Dhai’s statement, “At the heart of being a good health care practitioner, lies professionalism, setting the standard of what a patient should expect” headlines a brief but appropriate definition of a healthcare professional. As Dhai stated, a healthcare professional (which consists of nurses), should possess the competent ability to provide high level quality of care to patients. The ideal healthcare professional is respectful, caring, adaptable and is ethically adept to make correct decisions.
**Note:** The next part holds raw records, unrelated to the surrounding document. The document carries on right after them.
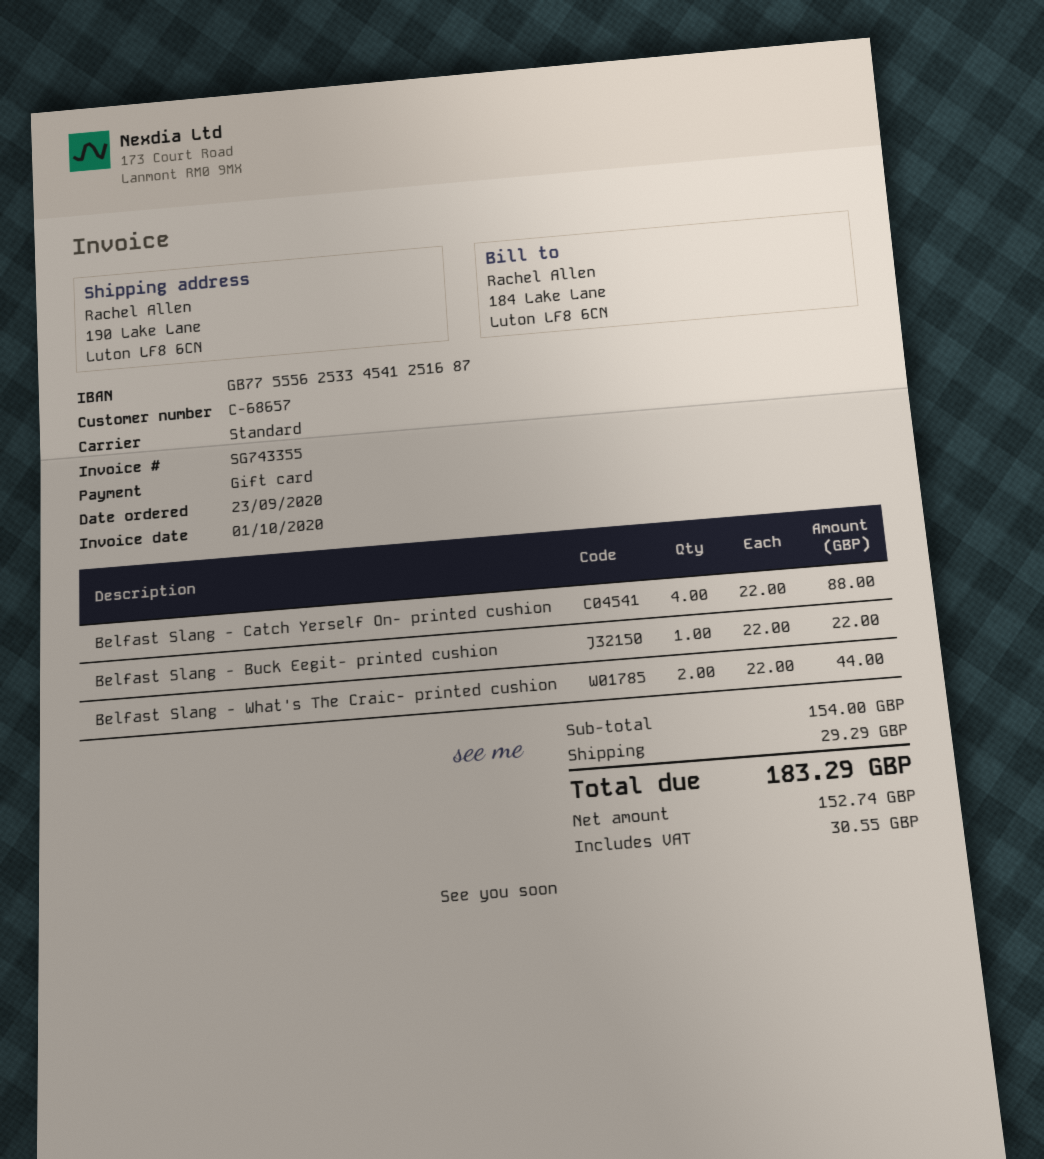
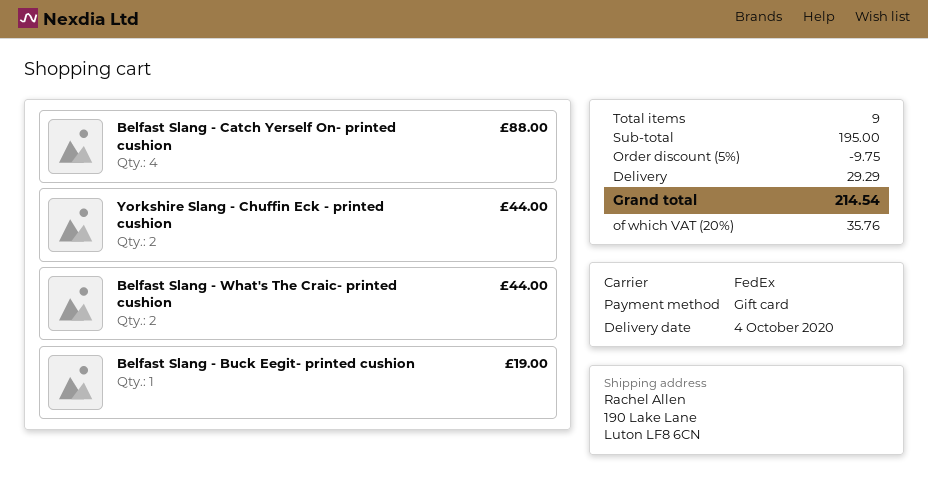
shipping method: standard -> FedEx
Belfast Slang - Buck Eegit- printed cushion: 1 for 22.00 -> 1 for 19.00
Yorkshire Slang - Chuffin Eck - printed cushion: none -> 2 for 44.00
subtotal: 154.00 -> 195.00
discount: none -> 5% = 9.75
tax: 30.55 -> 35.76
total: 183.29 -> 214.54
The Australia nursing and midwifery board represents an organisation that endeavours to promote and educate all of the said values, under the Australian health practitioner regulation agency, the Australian nursing and midwifery board stands as the organisation with the most credible framework of professional behaviour as a nurse. The board assures the highest quality of care is maintained through establishment of codes, standards and guidelines. In addition, assessments of existing practitioners and active regulation of patient complaints ensures practitioner standards of the highest attributes.